DESCRIPTION OF THE TASK | All lines with the word "RAVENS" must be pulled from the entries below.

GIVEN RECORDS |
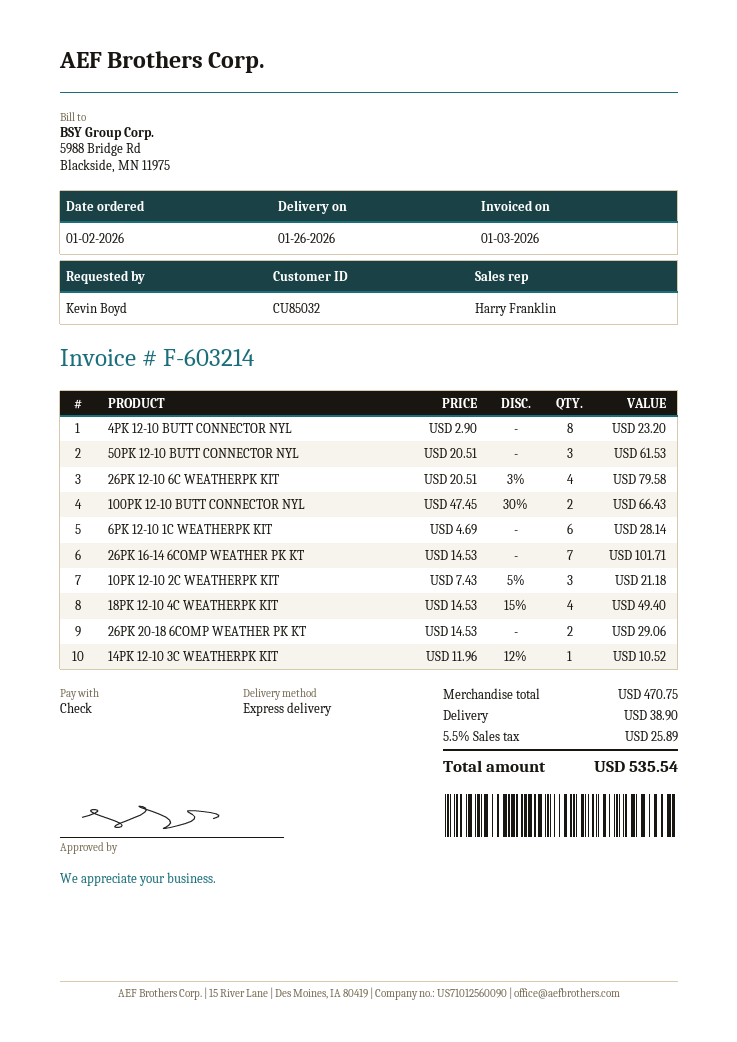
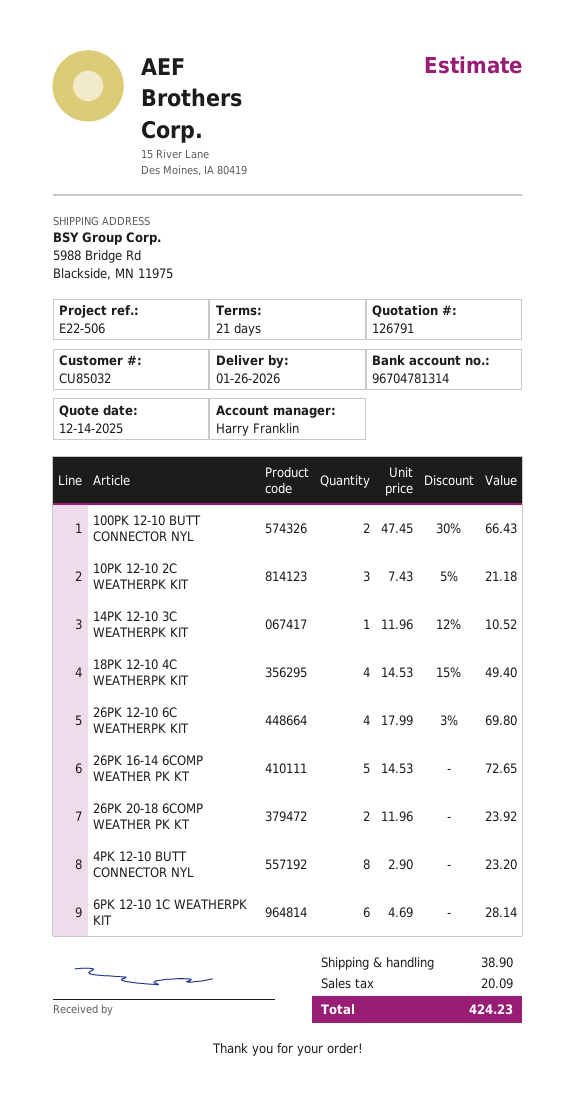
50PK 12-10 BUTT CONNECTOR NYL: 3 x 20.51 = 61.53 -> none
26PK 12-10 6C WEATHERPK KIT: 4 x 20.51 - 3% = 79.58 -> 4 x 17.99 - 3% = 69.80
26PK 16-14 6COMP WEATHER PK KT: 7 x 14.53 = 101.71 -> 5 x 14.53 = 72.65
26PK 20-18 6COMP WEATHER PK KT: 2 x 14.53 = 29.06 -> 2 x 11.96 = 23.92
tax: 25.89 -> 20.09
total: 535.54 -> 424.23

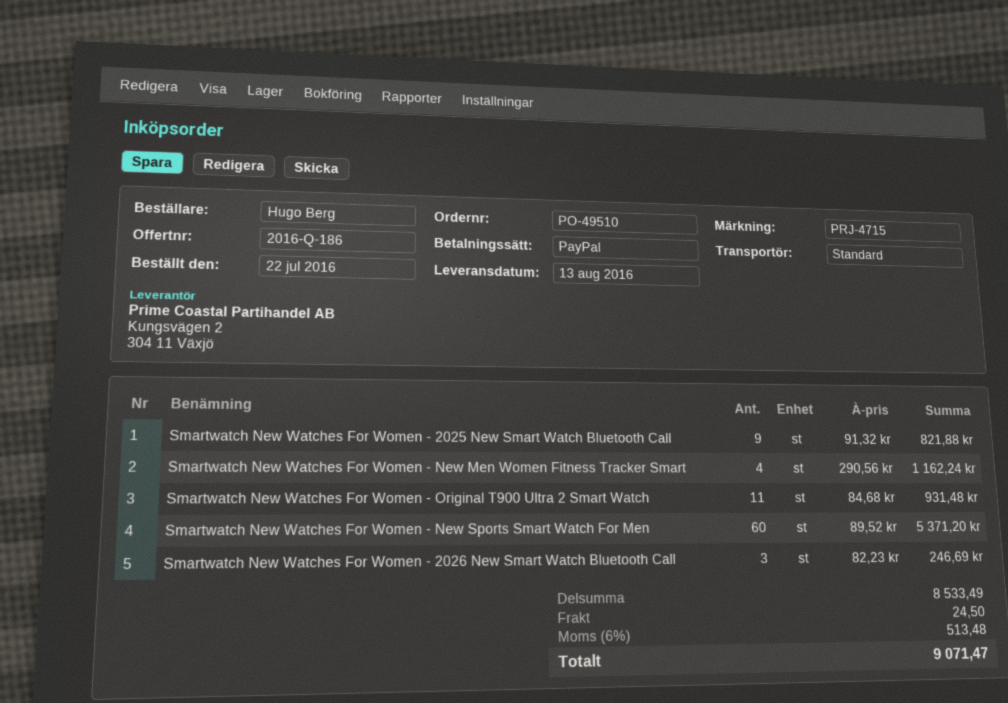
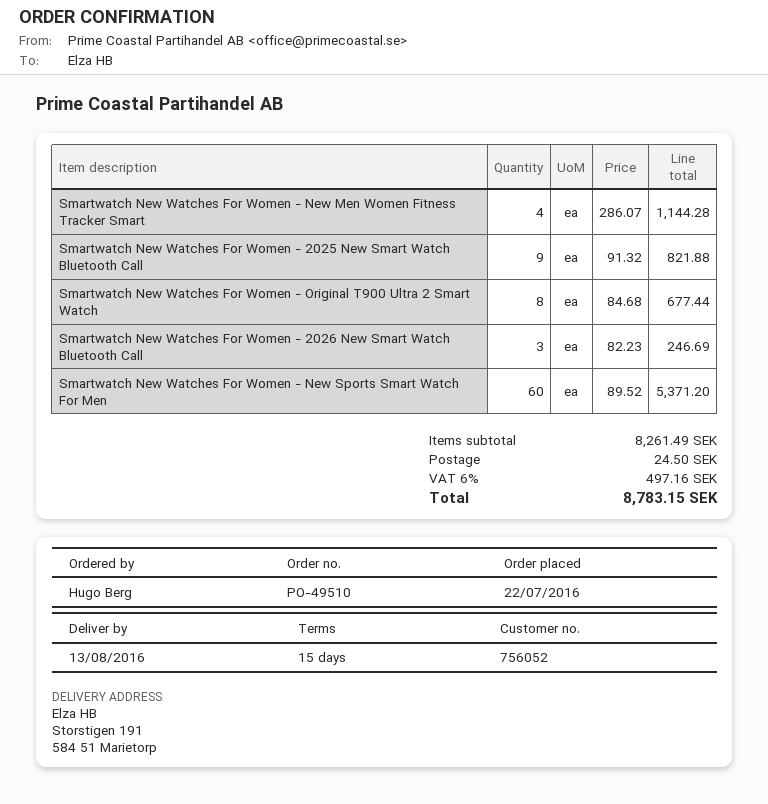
Smartwatch New Watches For Women - New Men Women Fitness Tracker Smart: 4 x 290.56 = 1162.24 -> 4 x 286.07 = 1144.28
Smartwatch New Watches For Women - Original T900 Ultra 2 Smart Watch: 11 x 84.68 = 931.48 -> 8 x 84.68 = 677.44
subtotal: 8533.49 -> 8261.49
tax: 6% = 513.48 -> 6% = 497.16
total: 9071.47 -> 8783.15

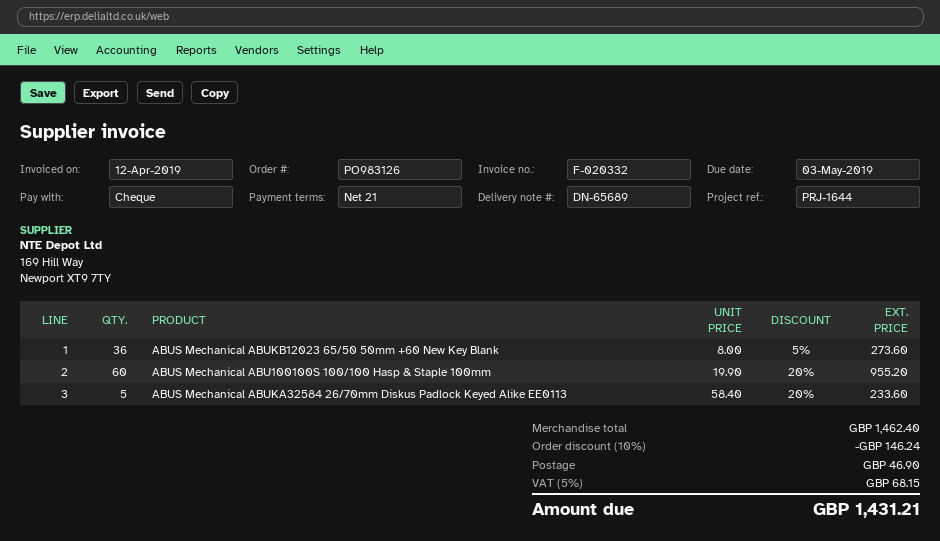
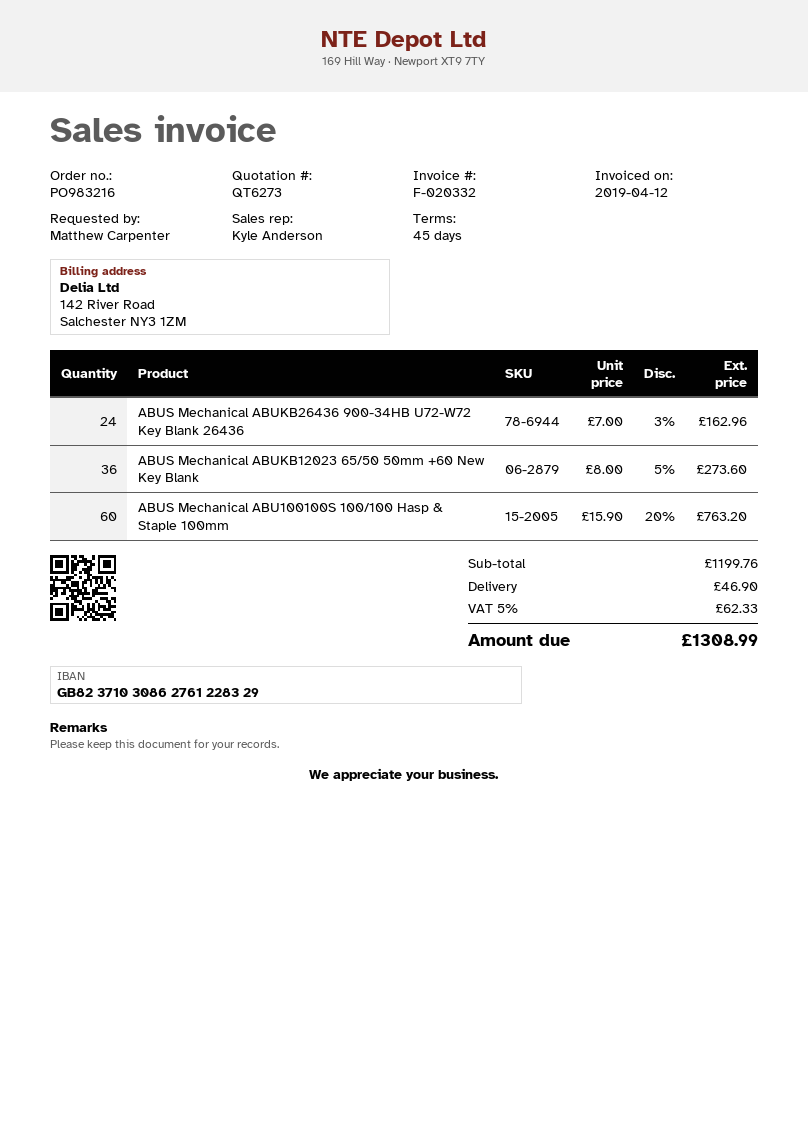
order number: PO983126 -> PO983216
payment terms: 21 days -> 45 days
ABUS Mechanical ABU100100S 100/100 Hasp & Staple 100mm: 60 x 19.90 - 20% = 955.20 -> 60 x 15.90 - 20% = 763.20
ABUS Mechanical ABUKA32584 26/70mm Diskus Padlock Keyed Alike EE0113: 5 x 58.40 - 20% = 233.60 -> none
ABUS Mechanical ABUKB26436 900-34HB U72-W72 Key Blank 26436: none -> 24 x 7.00 - 3% = 162.96
subtotal: 1462.40 -> 1199.76
discount: 10% = 146.24 -> none
tax: 5% = 68.15 -> 5% = 62.33
total: 1431.21 -> 1308.99

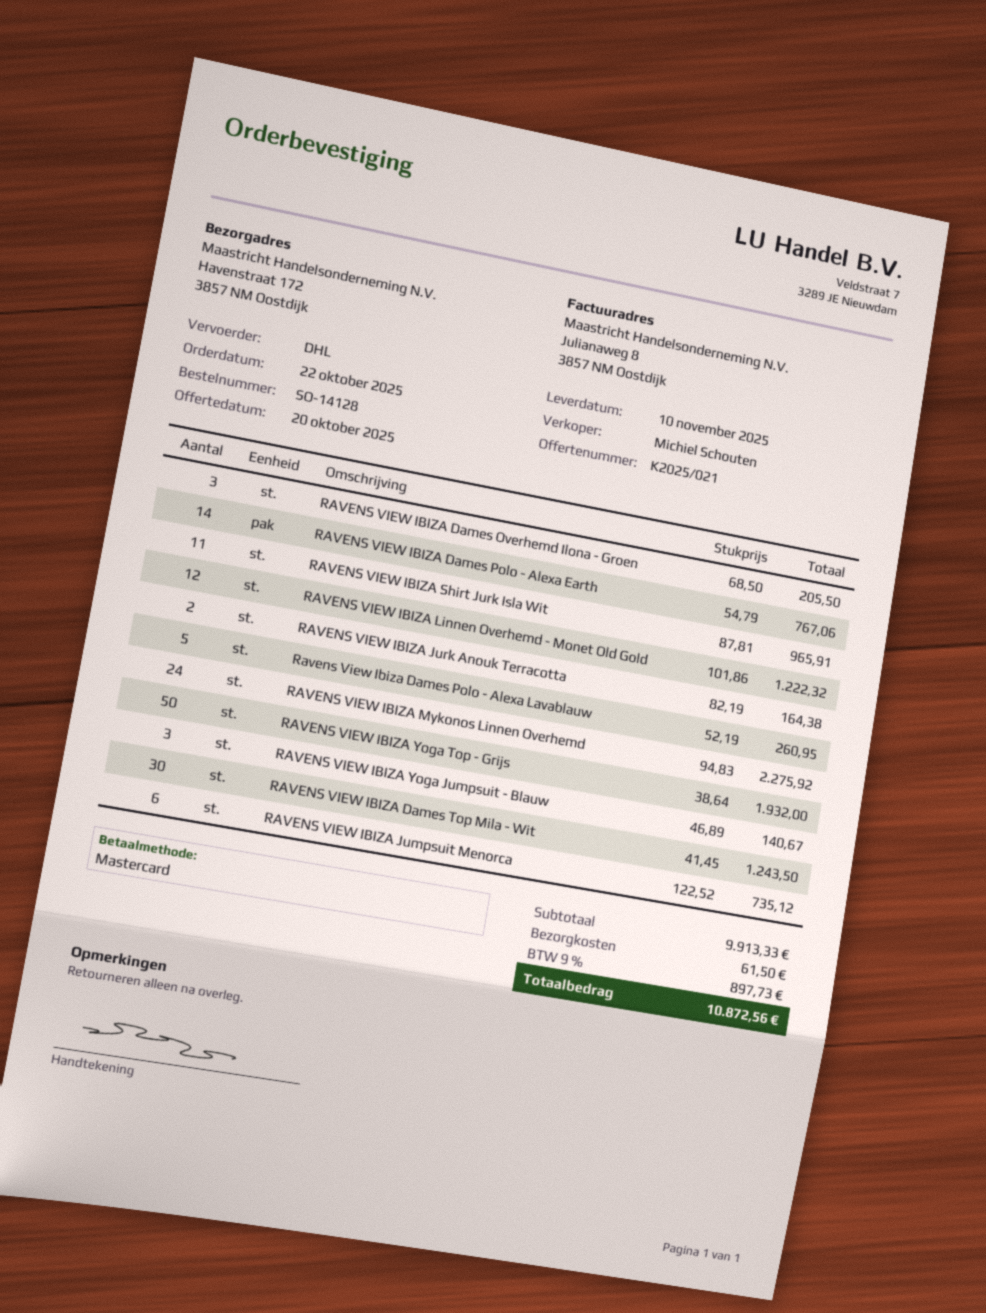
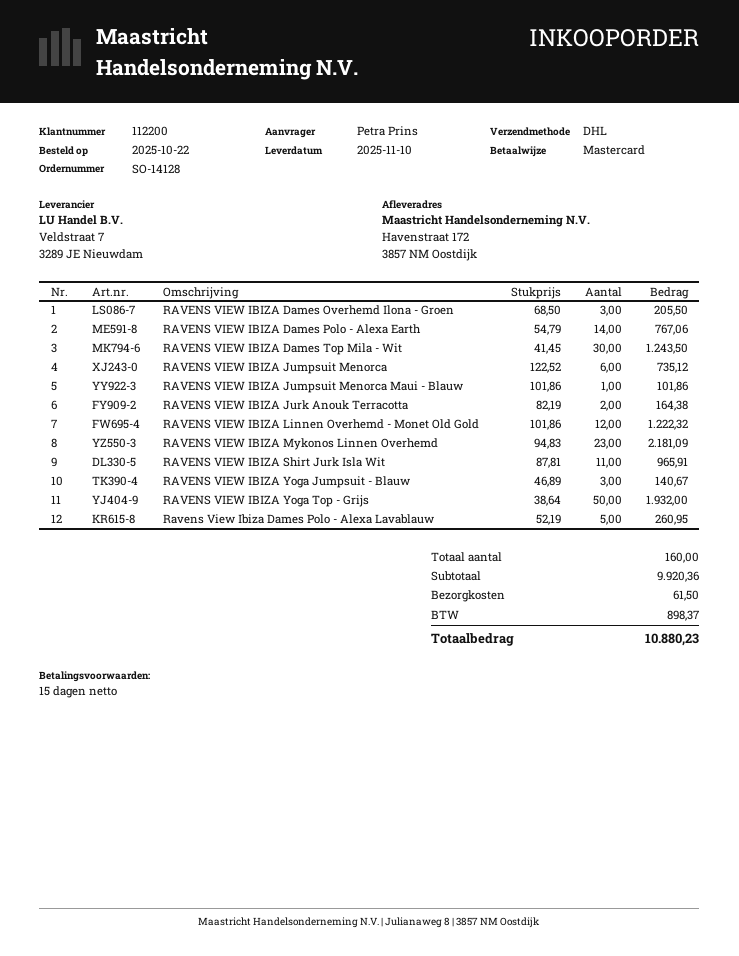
RAVENS VIEW IBIZA Mykonos Linnen Overhemd: 24 x 94.83 = 2275.92 -> 23 x 94.83 = 2181.09
RAVENS VIEW IBIZA Jumpsuit Menorca Maui - Blauw: none -> 1 x 101.86 = 101.86
subtotal: 9913.33 -> 9920.36
tax: 897.73 -> 898.37
total: 10872.56 -> 10880.23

OUTPUT BELOW |
RAVENS VIEW IBIZA Mykonos Linnen Overhemd: 24 x 94.83 = 2275.92 -> 23 x 94.83 = 2181.09
RAVENS VIEW IBIZA Jumpsuit Menorca Maui - Blauw: none -> 1 x 101.86 = 101.86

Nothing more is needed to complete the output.